The project is a collaboration to develop and support an open information structure that will facilitate the comparative analysis of financial regulations across jurisdictions. It offers an opportunity to reduce fragmentation in the global exchange of regulatory information.

The MoU was officially signed by Dean Mauro Guillen of the Cambridge Judge Business School on behalf of The Chancellor, Master and Scholars of the University of Cambridge and Chief Executive Officer of the QFCRA Michael G. Ryan.

“We look forward to the establishment of a working relationship with the RGP and contributing to its ongoing development under this MoU,” Ryan welcomed the signing of the MoU said. “With the increase in information significant to regulatory requirements, the demand to verify and process data efficiently is unprecedented.”

Executive Director, Regulatory Genome Project, Dr.

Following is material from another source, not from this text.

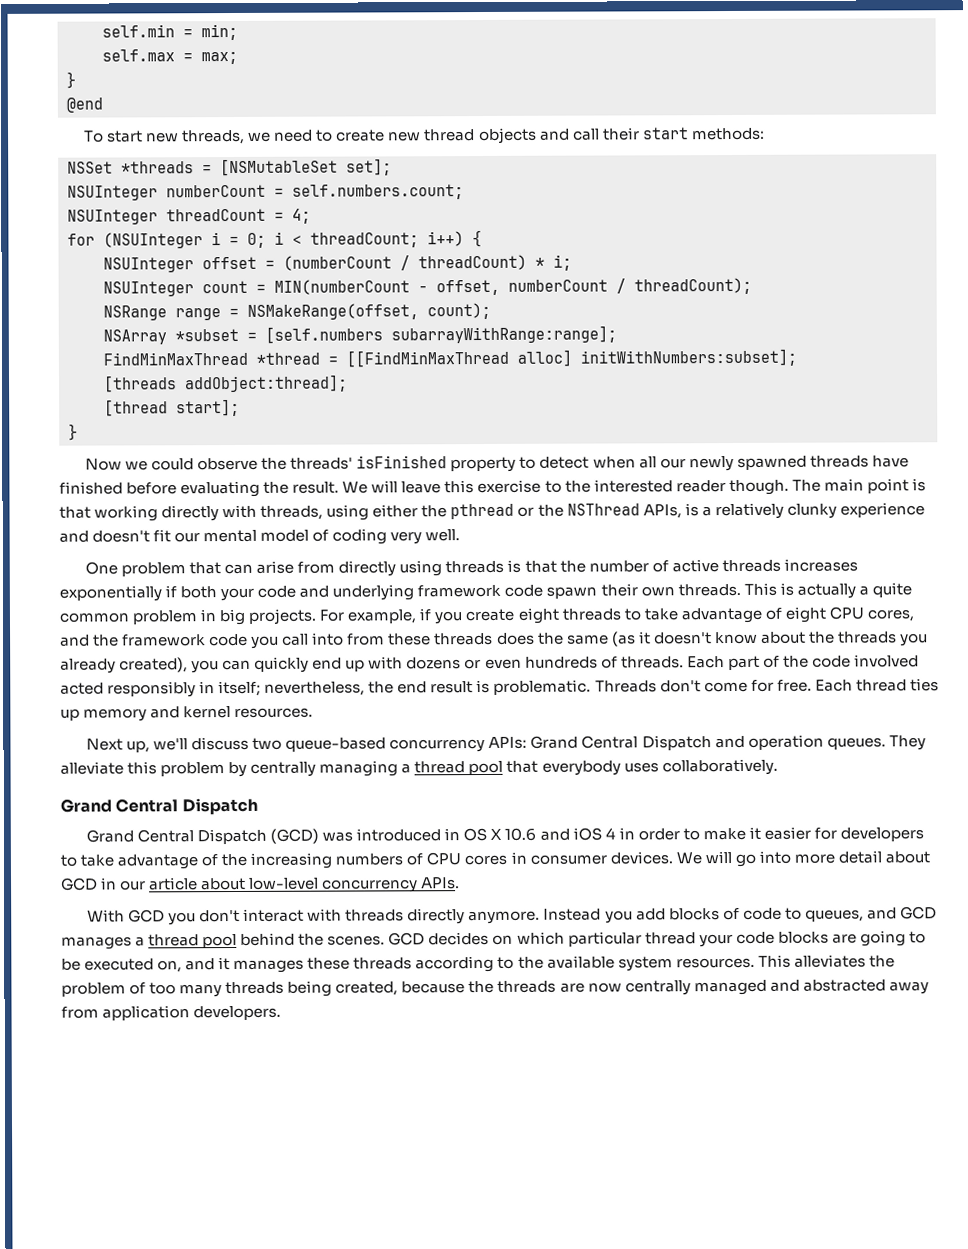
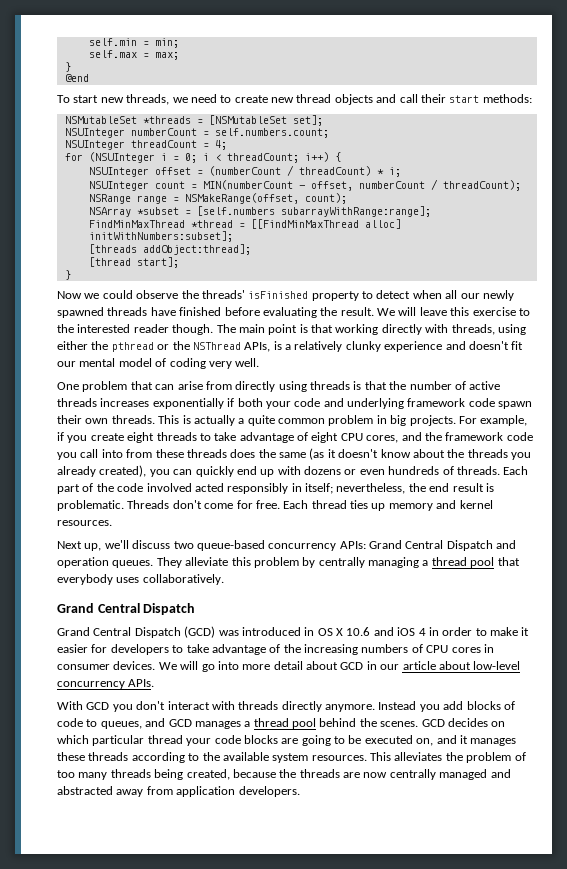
- NSSet *threads = [NSMutableSet set];
+ NSMutableSet *threads = [NSMutableSet set];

Giovanni Bandi highlighted that “the taxonomies in the Cambridge Regulatory Genome are root taxonomies that categorize obligations to a level that supports the regulatory community with baseline comparative analysis.”

Under the MoU, QFCRA and CJBS-RGP aim to enhance the use and usefulness of data in regulating the financial services industry through developing taxonomies and mapping regulatory texts into an open machine-readable data repository.